*** Begin section ***

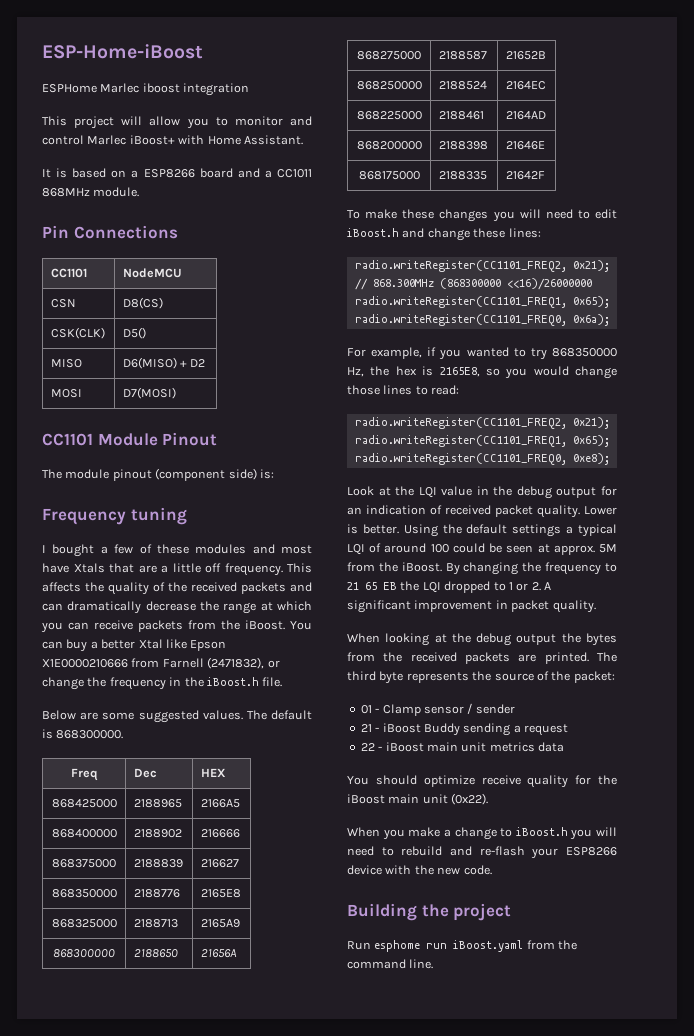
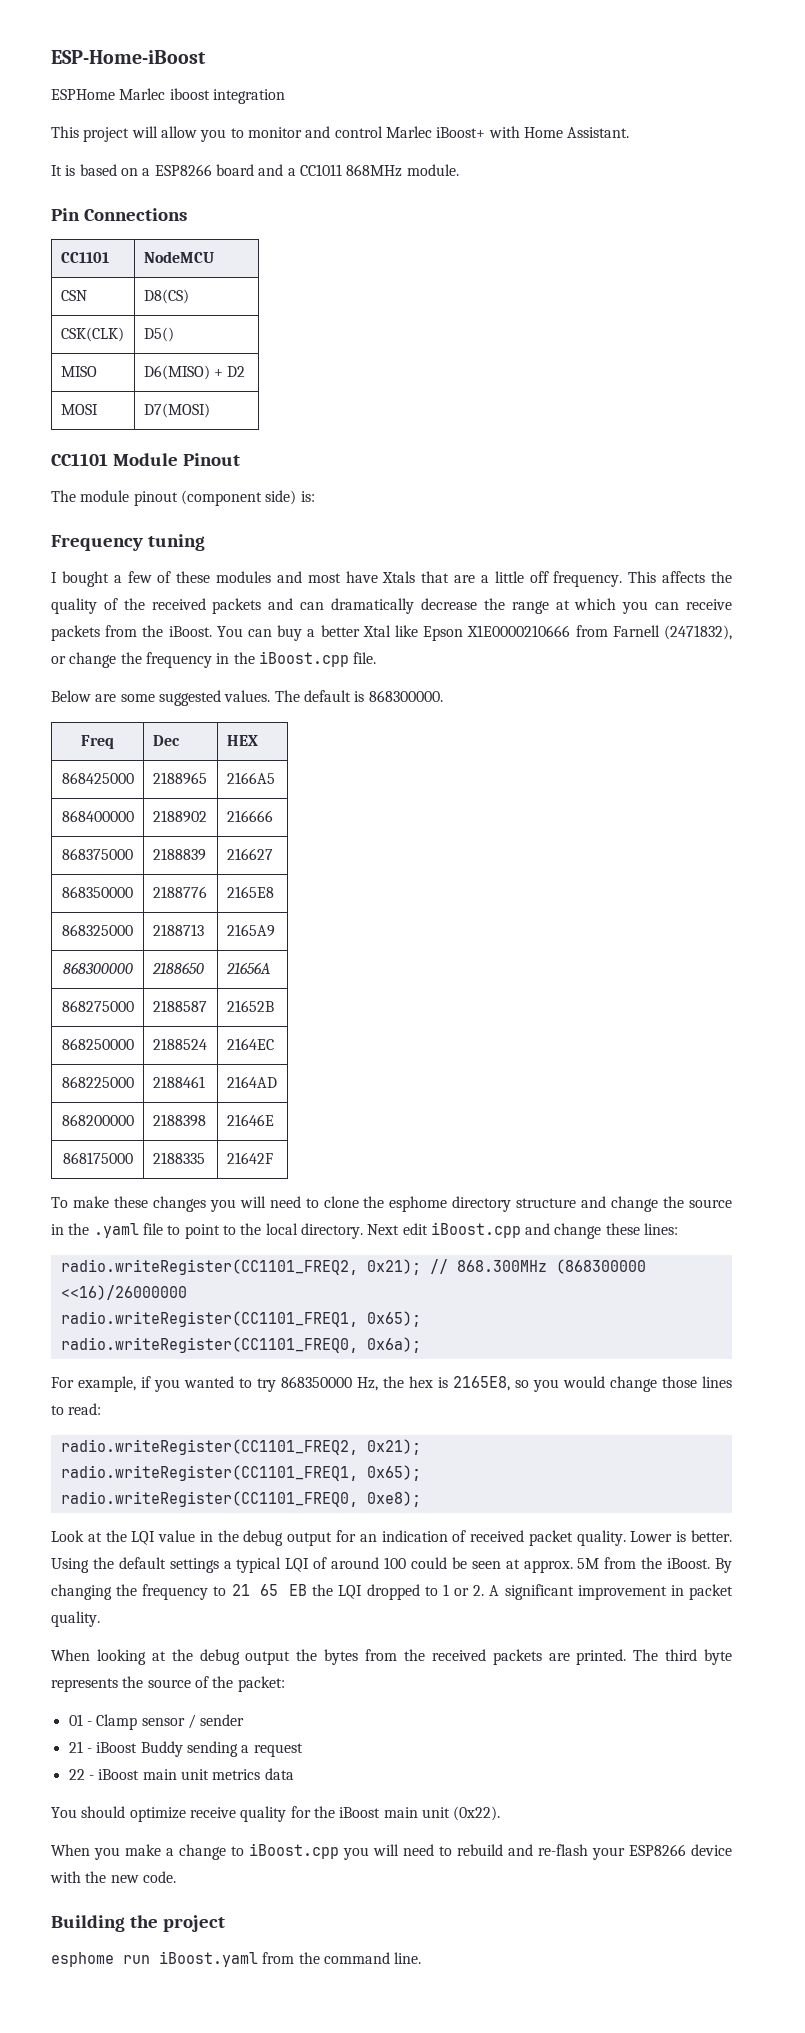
- You can buy a better Xtal like Epson X1E0000210666 from Farnell (2471832), or change the frequency in the iBoost.h file.
+ You can buy a better Xtal like Epson X1E0000210666 from Farnell (2471832), or change the frequency in the iBoost.cpp file.
- To make these changes you will need to edit iBoost.h and change these lines:
+ To make these changes you will need to clone the esphome directory structure and change the source in the .yaml file to point to the local directory. Next edit iBoost.cpp and change these lines:
- When you make a change to iBoost.h you will need to rebuild and re-flash your ESP8266 device with the new code.
+ When you make a change to iBoost.cpp you will need to rebuild and re-flash your ESP8266 device with the new code.
- Run esphome run iBoost.yaml from the command line.
+ esphome run iBoost.yaml from the command line.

*** End section ***

» **EXERCISE OBJECTIVE**
Start with the first line of the records above and end with the line containing "- To make these". Output those lines exactly, pictures excluded.

» **COMPLETED TASK**
- You can buy a better Xtal like Epson X1E0000210666 from Farnell (2471832), or change the frequency in the iBoost.h file.
+ You can buy a better Xtal like Epson X1E0000210666 from Farnell (2471832), or change the frequency in the iBoost.cpp file.
- To make these changes you will need to edit iBoost.h and change these lines:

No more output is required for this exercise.